Zero Trust does away with the concept of having a central castle that
assumes anyone inside is trusted. It assumes that the castle has already
been breached. That is to say, we expect attackers to already be inside
the network and for it to be a hostile environment. Any resources inside
the network should be treated as being publicly available on the
internet and must be defended. To accomplish this defense, a series of
Zero Trust pillars are defined:
- Never Trust, Verify - the virtue of a connection should not grant
access
- Authenticate Before Connect - authentication should happen before
resources are connected to
- Least Privileged Access - access should only grant connectivity to the
minimum number of resources
Implementing those pillars is not a simple tweak to existing
infrastructure. The first point alone will have much of this series
dedicated to it.
Ziti & Zero Trust
In a Zero Trust model, there needs to exist mechanisms to verify
identities such that trust can be granted.
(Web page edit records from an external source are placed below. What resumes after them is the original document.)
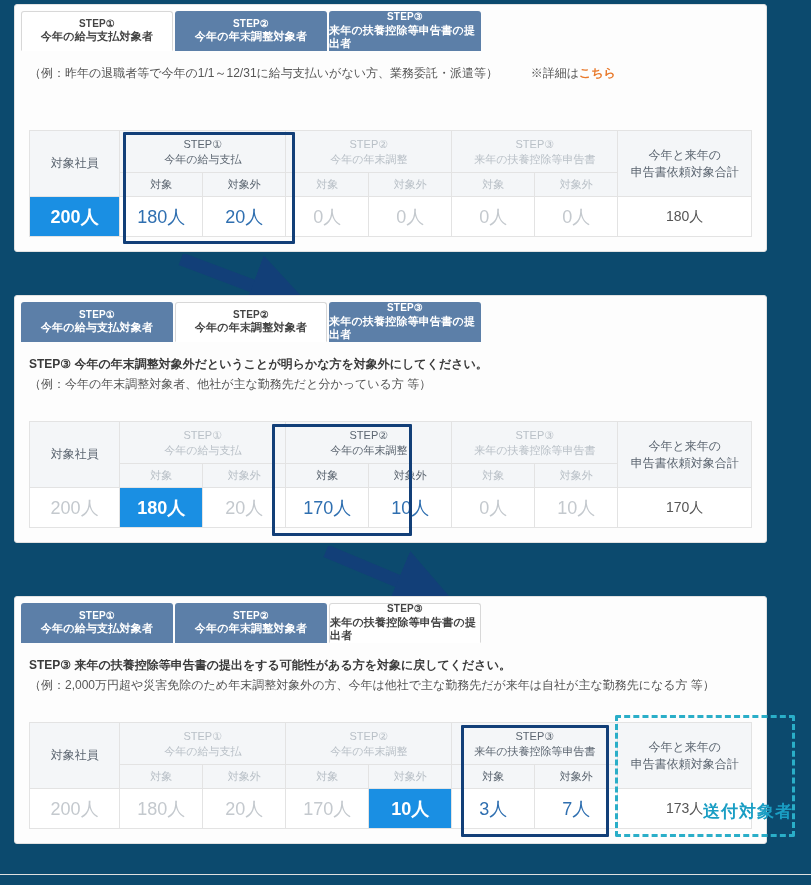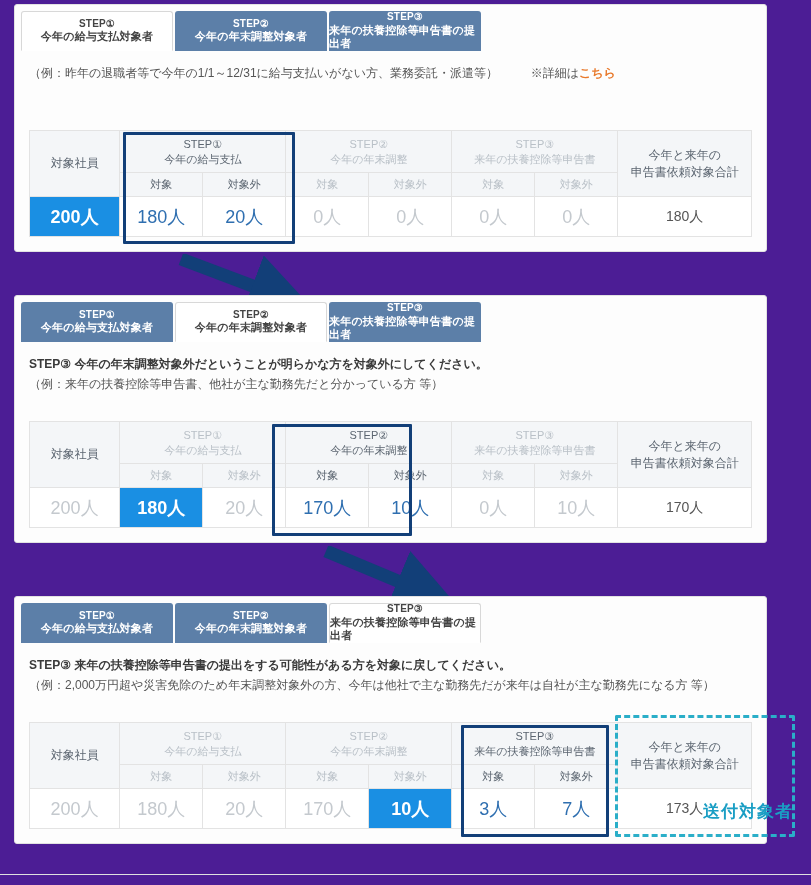--- a/index.html
+++ b/index.html
@@ -7,21 +7,21 @@
     margin: 0; padding: 0;
     width: 811px; height: 885px;
     background: #ffffff;
     font-family: "Liberation Sans", sans-serif;
     color: #333;
   }
   .page {
     position: relative;
     width: 811px; height: 885px;
     overflow: hidden;
-    background: #4c1d95;
+    background: #0c4a6e;
   }
 
   
   .panel {
     position: absolute;
     left: 14px;
     width: 753px;
     background: #fdfdfd;
     border: 1px solid #e2e2e2;
     border-radius: 3px;
@@ -281,21 +281,21 @@
         <span>今年の年末調整対象者</span>
       </div>
       <div class="tab inactive">
         <span class="t-step">STEP③</span>
         <span>来年の扶養控除等申告書の提出者</span>
       </div>
     </div>
 
     <div class="desc">
       <div class="line1">STEP③ 今年の年末調整対象外だということが明らかな方を対象外にしてください。</div>
-      <div class="line2">（例：来年の扶養控除等申告書、他社が主な勤務先だと分かっている方 等）</div>
+      <div class="line2">（例：今年の年末調整対象者、他社が主な勤務先だと分かっている方 等）</div>
     </div>
 
     <div class="tbl-wrap">
       <table class="summary">
         <colgroup>
           <col style="width:12.5%">
             <col style="width:11.5%">
             <col style="width:11.5%">
           <col style="width:11.5%">
             <col style="width:11.5%">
Zero Trust does not mean
there is no trust. Zero Trust means that trust is given only after
verification. Even then, that trust is limited to accessing the minimum
network resources necessary. To accomplish this, we need a network that
can force all connections through the following process.
- Authenticate
- Request Access To A Resource
- Connect To The Requested Resource
This process is not the typical connection order on a network. Most
connections on a network are done in the reverse order. At first, this
may seem counter-intuitive. To help make Zero Trust and bootstrapping
trust a bit clearer, it helps to have a concrete system to use an
example. It just so happens that the Ziti software system makes a great
example!

In Ziti, all of the above steps require interacting with a Ziti
Controller. The Ziti Controller manages the Ziti overlay network by
maintaining a list of known network services, SDK clients, routers,
enrollments, policies, and much more! All of these pieces working
together to create a Ziti Network. A Ziti Network is an overlay network
- meaning it creates a virtual network on top of a concrete network.
The concrete network may be the internet, a university network, or your
own home network. Whatever it is, it is referred to as the underlay
network.
In the Ziti Network, all network resources are modeled as services in
the Ziti Controller. All services on a Ziti Network should only be
accessible via the Ziti Network for maximum effect. Network services can
be made available via a Ziti Network in a variety of manners. The
preferred method is embedding the Ziti SDK inside of applications and
servers as it provides the highest degree of Zero Trust security.
However, it is also possible to configure various overlay-to-underlay
connections to existing network services via "router termination" or a
particular type of application with the Ziti SDK embedded in it that
specifically deals with underlay-to-overlay translations (i.e. Ziti
Desktop Edge/Mobile Edge).
The Ziti Controller also knows about one or more Ziti Routers that form
a mesh network that can create dynamic circuits amongst themselves.
Routers use circuits to move data across the Ziti Network. Routers can
be configured to allow data to enter and exit the mesh. The most common
entry/exit points are Ziti SDKs acting as clients or servers.
Network clients wishing to attach to the network use the Ziti SDK to
first authenticate with the Ziti Controller. During authentication, the
Ziti SDK client and Ziti Controller will verify each other. Upon
successful authentication, the Ziti Controller can provide a list of
available services to dial (connect) or to bind (host) for the
authenticated SDK Client. The client can then request to dial or bind a
service. If fulfilled, a session is associated with the client and
service. This new session is propagated to the necessary Ziti Routers,
and the required circuits are created. The client is returned a list of
Ziti Routers which can be connected to in order to complete the last
mile of communication between the Ziti overlay network and the SDK
client.
This set of steps covers the pillars of the Zero Trust model! The Ziti
Controller and SDK Clients verify each other. The client cannot connect
to network resources or services until it authenticates. After
authentication, a client is given the least privilege access allowed by
only being told about and only being able to dial/bind the authenticated
identity's assigned services. It is a Zero Trust overlay network!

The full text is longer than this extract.